[[ AVAILABLE DATA open ]]

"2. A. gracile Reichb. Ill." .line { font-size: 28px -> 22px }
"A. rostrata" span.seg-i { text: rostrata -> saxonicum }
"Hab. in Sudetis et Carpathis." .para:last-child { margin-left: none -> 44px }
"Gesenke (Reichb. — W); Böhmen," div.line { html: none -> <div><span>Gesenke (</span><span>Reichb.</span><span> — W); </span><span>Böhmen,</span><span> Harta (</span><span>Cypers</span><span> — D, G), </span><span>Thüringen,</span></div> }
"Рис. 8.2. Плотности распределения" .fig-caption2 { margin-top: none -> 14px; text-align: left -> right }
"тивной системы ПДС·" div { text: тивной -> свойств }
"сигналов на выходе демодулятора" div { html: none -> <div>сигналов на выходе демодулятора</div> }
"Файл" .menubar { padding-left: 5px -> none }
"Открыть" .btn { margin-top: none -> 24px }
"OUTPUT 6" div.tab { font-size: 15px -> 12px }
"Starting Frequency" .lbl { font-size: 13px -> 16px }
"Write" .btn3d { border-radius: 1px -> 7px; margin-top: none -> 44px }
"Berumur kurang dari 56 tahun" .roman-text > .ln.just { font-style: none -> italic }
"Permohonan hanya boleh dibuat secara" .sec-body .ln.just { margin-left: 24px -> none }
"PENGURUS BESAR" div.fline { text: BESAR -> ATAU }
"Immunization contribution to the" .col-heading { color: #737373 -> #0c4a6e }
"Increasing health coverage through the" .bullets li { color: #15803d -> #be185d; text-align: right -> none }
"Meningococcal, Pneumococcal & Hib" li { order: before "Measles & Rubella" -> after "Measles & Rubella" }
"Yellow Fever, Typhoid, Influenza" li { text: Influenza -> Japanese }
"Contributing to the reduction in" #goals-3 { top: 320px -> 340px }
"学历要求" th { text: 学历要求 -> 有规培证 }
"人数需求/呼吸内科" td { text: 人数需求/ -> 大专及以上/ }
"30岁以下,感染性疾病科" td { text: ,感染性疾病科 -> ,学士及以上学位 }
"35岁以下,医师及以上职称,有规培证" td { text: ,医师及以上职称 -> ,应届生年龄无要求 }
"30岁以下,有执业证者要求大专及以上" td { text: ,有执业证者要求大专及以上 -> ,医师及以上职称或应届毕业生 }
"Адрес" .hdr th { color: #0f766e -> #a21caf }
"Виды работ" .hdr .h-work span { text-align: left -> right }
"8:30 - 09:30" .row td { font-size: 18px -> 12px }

[[ AVAILABLE DATA closed ]]

* **EXERCISE INSTRUCTIONS**
Give again only the lines starting at the one that contains "text: 人数需求/ ->" and running to the end of the data.

* **YOUR SOLUTION**
"人数需求/呼吸内科" td { text: 人数需求/ -> 大专及以上/ }
"30岁以下,感染性疾病科" td { text: ,感染性疾病科 -> ,学士及以上学位 }
"35岁以下,医师及以上职称,有规培证" td { text: ,医师及以上职称 -> ,应届生年龄无要求 }
"30岁以下,有执业证者要求大专及以上" td { text: ,有执业证者要求大专及以上 -> ,医师及以上职称或应届毕业生 }
"Адрес" .hdr th { color: #0f766e -> #a21caf }
"Виды работ" .hdr .h-work span { text-align: left -> right }
"8:30 - 09:30" .row td { font-size: 18px -> 12px }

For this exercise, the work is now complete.